While in the news, Andrew Wiles proes Fermat’s Last Theorem. Loreena Bobbitt does the thing that she’s famous for. Clinton orders some casual bombing of Iraq. Kim Campbell becomes the first female Prime Minster of Canada.
While in books, it’s White Darkness. And thus an intersection with my life again. June of 1993 is the summer before sixth grade for me. I was, by this point, a Doctor Who fan, and it’s in sixth grade that I discovered the New Adventures. It started with finding one or two in a book store – probably either the still-open Barnes and Noble in Danbury, Connecticut or the now-closed Borders in Farmington. I know the first two books I got were White Darkness and Lucifer Rising.
Memory deceives just a little bit here. I don’t remember exactly what month – it was certainly a bit later than June. I can’t quite place exactly when my relationship with Doctor Who snapped into the present such that there was such a thing as a new release. I started buying issues of Doctor Who Magazine when I saw them in the comic shop in this period, but my comic-buying days were nearing an end this year – I bailed out of them completely in the fall of 1994. So there was definitely a point around here where I became aware of the fact that new Doctor Who was coming out on a fairly set schedule, and that there was such a thing as a community responding to it. I know this must have happened somewhere in the very beginning of the school year, because I remember looking forward to the release of Blood Heat. My best guess is that it happened between Birthright and Iceberg, right as the school year began.
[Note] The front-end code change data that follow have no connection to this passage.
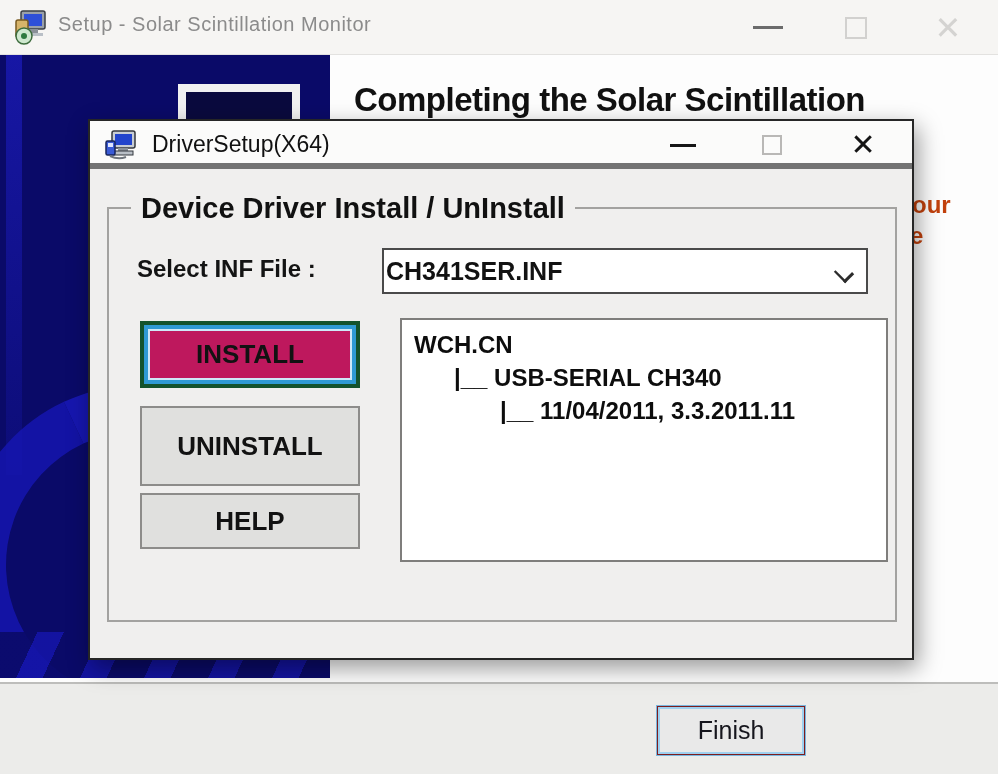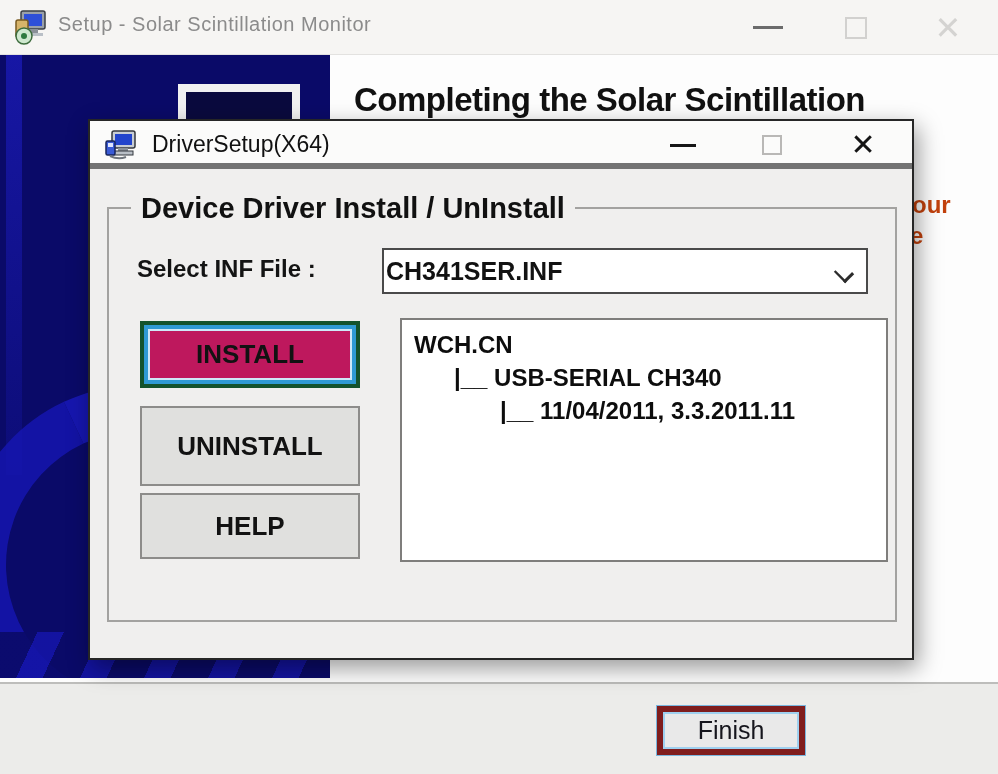"HELP" .btn-help { height: 66px -> 56px }
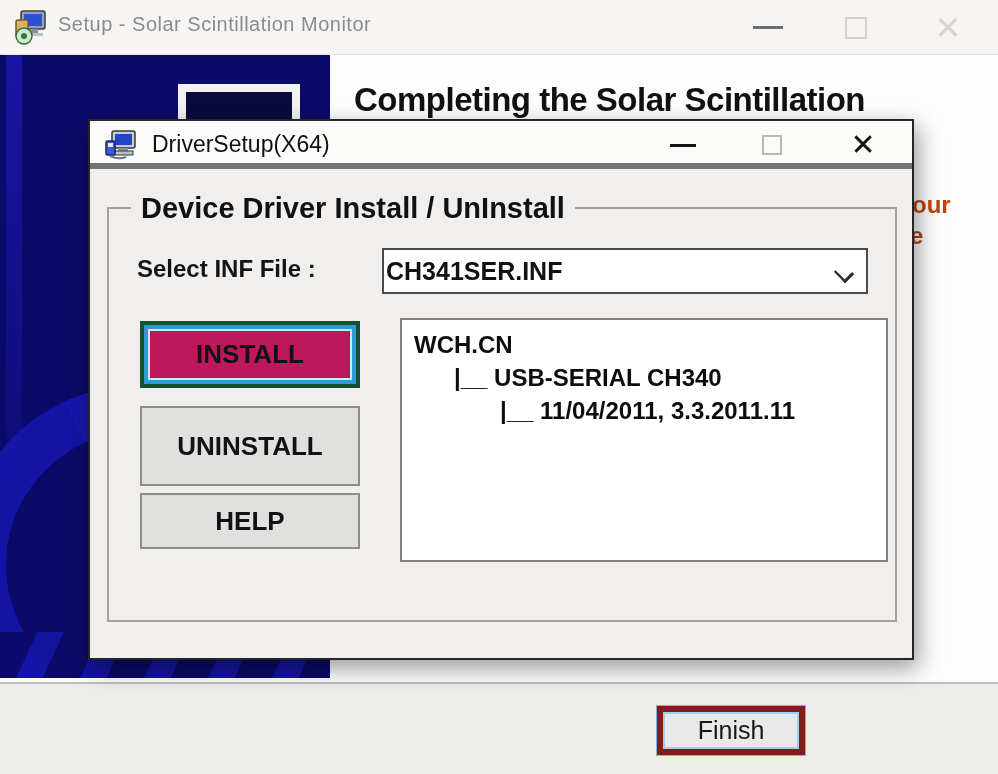"Finish" .finish-button { border: 6px solid #7f1d1d -> 1px solid #7f1d1d }
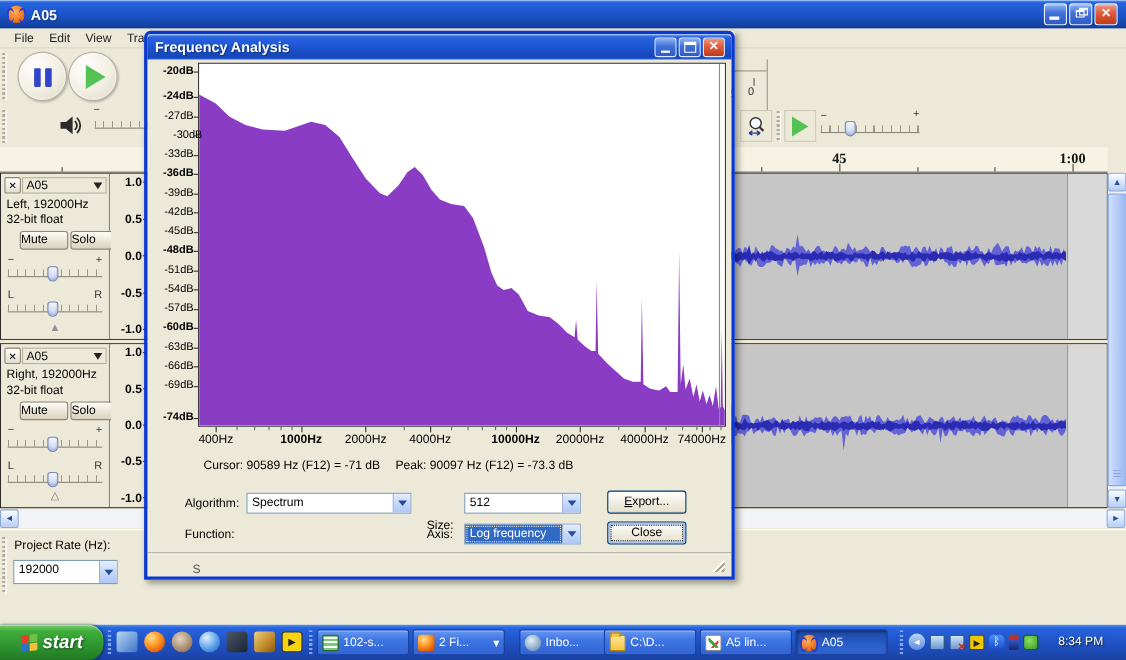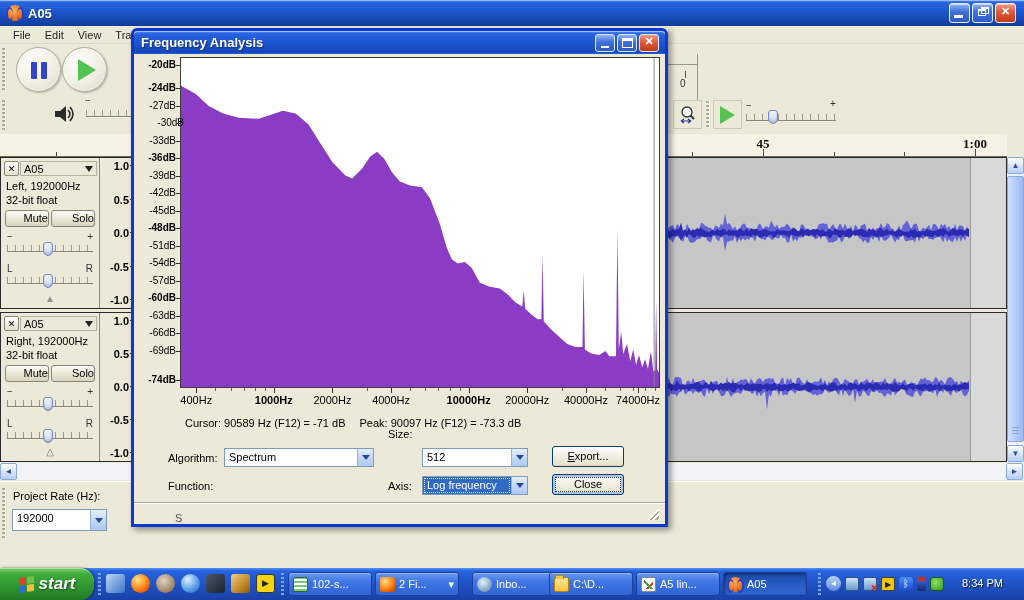"Mute" .msbtn { margin-left: none -> 13px; text-align: right -> left }
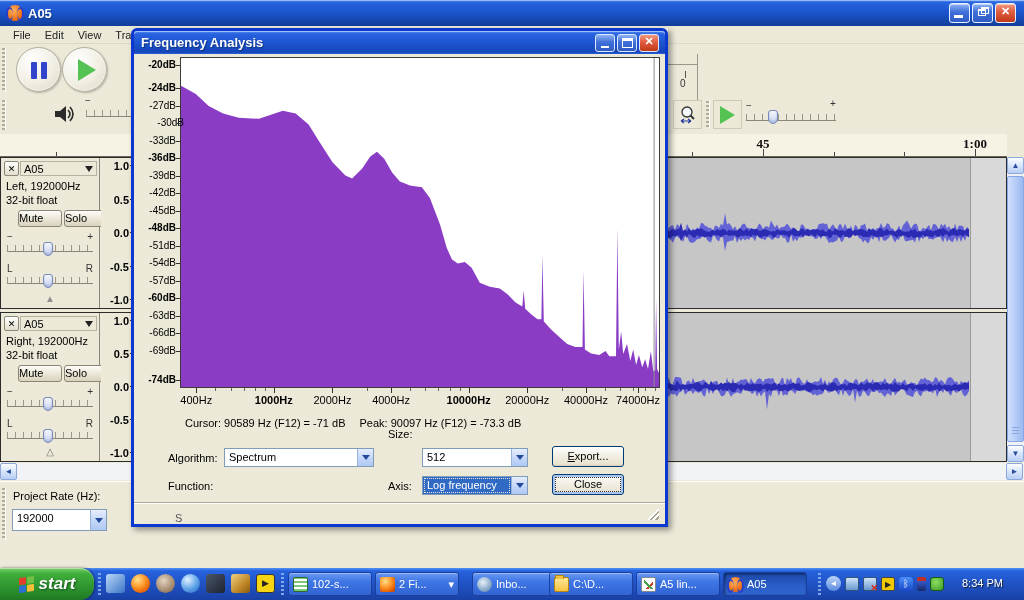"Size:" span.dlabel { top: 400px -> 444px }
Of the two books, however, White Darkness is the more memorable one. It’s the one I definitely think of as the first New Adventure I got. It’s also the one I alluded to back in the Mary Whitehouse entry – the one that got torn in half and shoved into my desk. I don’t think I ever nailed down who did that one. The other one of my NAs to get vandalized, Tragedy Day, I remember better – that one I rescued from being kicked around the hall. I remember vividly their excuse, that they didn’t know the book was mine, and sputtering bewilderedly as the school authorities mostly took this as a reason to treat the incident more lightly. As though, you know, playing kickabout with a book is OK so long as you don’t know whose it is. As though the people bullying me for being the weirdo who liked this “Doctor Who” thing they’d never heard would be unaware of whose Doctor Who book they were kicking.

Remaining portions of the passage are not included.